Understand, however, Aphra Behn is an extraordinary woman of the 1660s. A spy at a time when women did not do such things. A playwright when women did not do that either. A personal friend of England’s monarch (well, women did do that).

In this play, our heroine has an opportunity to get a play produced in London but the catch is she has to finish it tonight.  There is the play’s action.

Here, by the way, is what the San Jose Mercury News had to say about OR,.

The Oregonian weighs in here.

Christopher Isherwood in the New York Times said this.

The San Francisco production won raves.

Read on for what the playwright says.

*           We have to ask: why is the comma part of the title?

Adams: It’s in reference to old double-barreled titles like Twelfth Night or, What You Will, or Behn’s own The Rover or, The Banish’d Cavaliers. I had been thinking about giving it one of those sorts of titles, but after all, as Lady Davenant points out in the play, they are cumbersome! Then I had the idea of just keeping the “or,” from the middle, which is thematically perfect. As for the comma, there is commonly (though not always) one after the “or,” and keeping it seemed apt.

*           How did you become acquainted with Aphra Behn?

Adams: A friend years ago asked me to write an original verse prologue for a production of The Rover she was directing. I’d never read Behn, so I started and kept going—read pretty much all the plays, her novel, some poetry, and a couple of biographies—and found her fascinating. I then wrote a ten-minute play about her in rhyming couplets (Aphra Does Antwerp; it’s on Playscripts.com if anyone is curious) and started thinking about a full-length.

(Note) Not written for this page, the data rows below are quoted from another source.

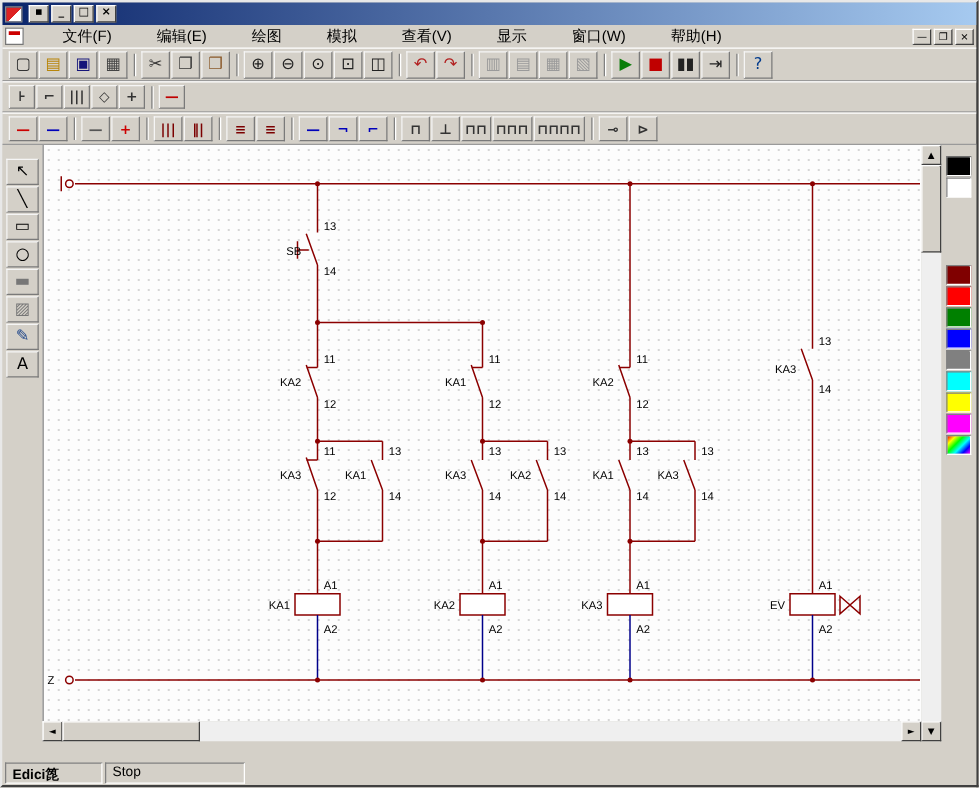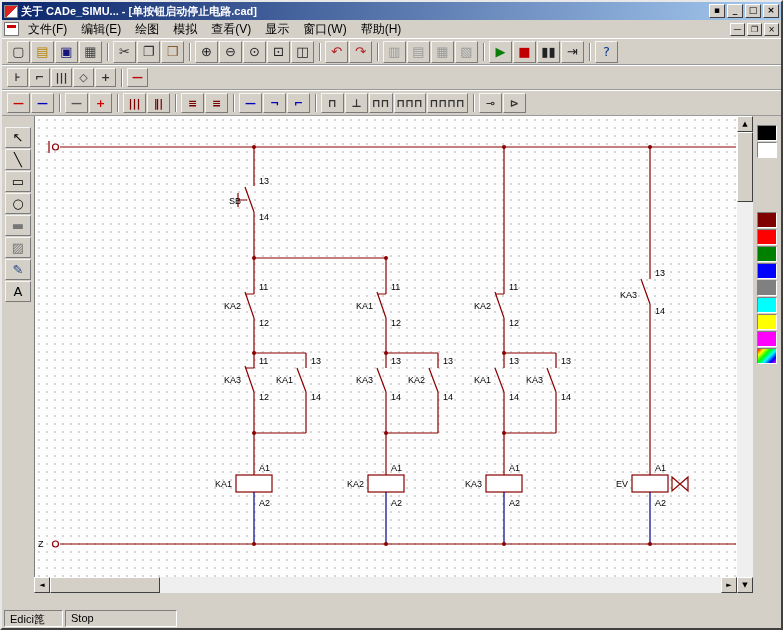--- a/index.html
+++ b/index.html
@@ -62,7 +62,6 @@
 
   <div class="titlebar">
     <div class="appicon"></div>
-    <div class="ttext">关于 CADe_SIMU... - [单按钮启动停止电路.cad]</div>
     <div class="cbtn">▪</div>
     <div class="cbtn">_</div>
     <div class="cbtn">□</div>

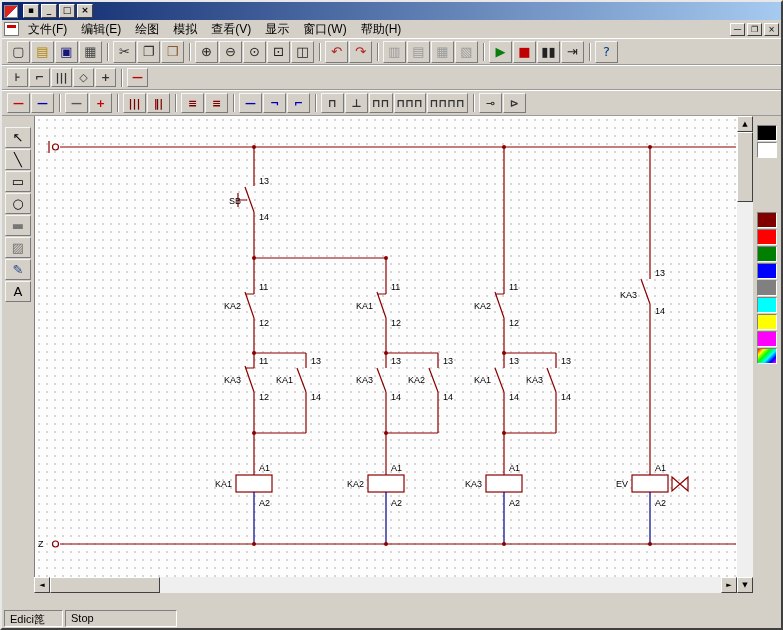--- a/index.html
+++ b/index.html
@@ -14,7 +14,7 @@
   .menubar { height: 18px; display: flex; align-items: center; font-size: 12px; padding: 0 2px; }
   .docicon { width: 15px; height: 14px; border: 1px solid #777; background: #fff; position: relative; margin-right: 2px; flex: none; }
   .docicon::after { content:""; position:absolute; left:2px; top:2px; right:2px; height:3px; background:#c00; }
-  .mitem { padding: 1px 7px; }
+  .mitem { padding: 1px 7px; margin-left: 22px; }
   .mspacer { flex: 1; }
   .mbtn { width: 15px; height: 13px; background:#d4d0c8; border:1px solid; border-color:#fff #404040 #404040 #fff; font-size:8px; line-height:11px; text-align:center; margin-left:2px; font-family:"DejaVu Sans",sans-serif; }
 

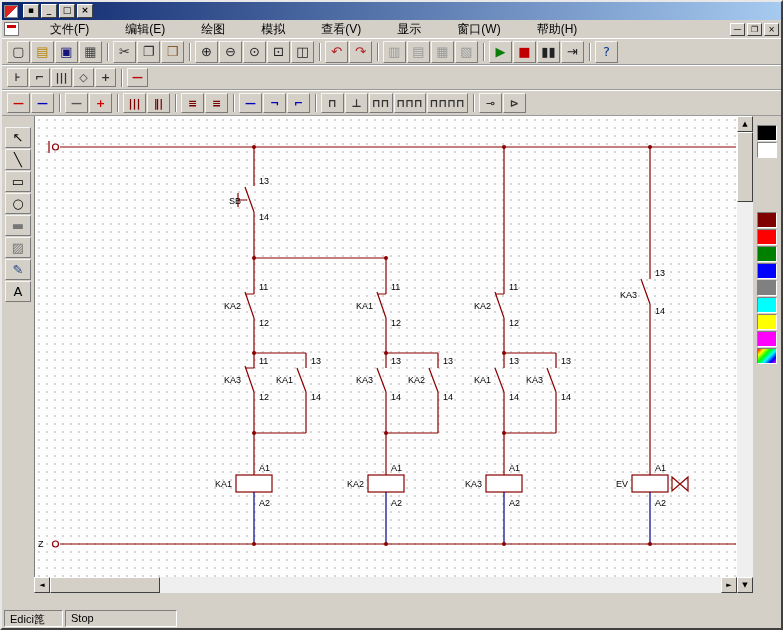--- a/index.html
+++ b/index.html
@@ -52,7 +52,7 @@
   .statusbar { height: 20px; display: flex; gap: 2px; padding: 2px 2px 1px 2px; font-size: 11px; background: #d4d0c8; }
   .spanel { border: 1px solid; border-color: #808080 #fff #fff #808080; padding: 1px 5px; white-space: nowrap; overflow: hidden; }
   .sp-pos { flex: 1; }
-  .sp-mode { width: 59px; }
+  .sp-mode { width: 78px; font-weight: bold; }
   .sp-state { width: 112px; }
 </style>
 </head>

*           What relevance does Restoration England have to 21st century America?

This is something I like to leave the audience to intuit as they will. I will say, the Restoration was a time of immense change and hope, an explosion of new ideas in science and the arts, a time when, at least among artistic, philosophical, and aristocratic circles, the historical pendulum between freedom and repression had swung away from Puritanism and toward a more expansive view of relative autonomy for women, and freedom in love and sex. When I was writing it, I was hoping that we may be swinging back toward a worldview in which love and idealism are virtues and the arts are celebrated as central to civilized life.

*           What do you hope the audience walks out thinking?

I wouldn’t want to prescribe what an audience may think, but I hope they are thinking, and feeling, and talking about Aphra, and what the play said to them. I hope they leave feeling enlivened and stimulated and engaged with the experience.

*           Can you envision a revival of interest in doing Behn’s own plays?

Luckily she has not been entirely forgotten, at least in recent decades, and in any given season you may see one or two productions somewhere in the country. But I would love to see a wider revival, indeed, and it would not surprise me!

*           The play is a three actor vehicle, with one actress playing Aphra and two others playing many parts. Why is it important that two actors play multiple roles?

Partly it’s so I could have extra characters without extra actors, making it more likely to be produced. But I couldn’t have done it if it didn’t feel theatrically justified. On one, non-literal, level, it’s as though Aphra is writing the play as she’s inhabiting it, using just two people as her ‘actors’ swirling around her. And ultimately it’s just hugely fun for the audience to watch the virtuosity and rapid changes of those two.

*           If OR, were a Shakespeare play, where would it fit into the body of work? Is it history, comedy, or a “problem” play (a la The Tempest)? 

I think Or, is closer in spirit to the Restoration than Elizabethan theater. But if it were a Shakespeare play, I think it would be an experiment on his part: an amalgam of history, comedy, and definitely problem!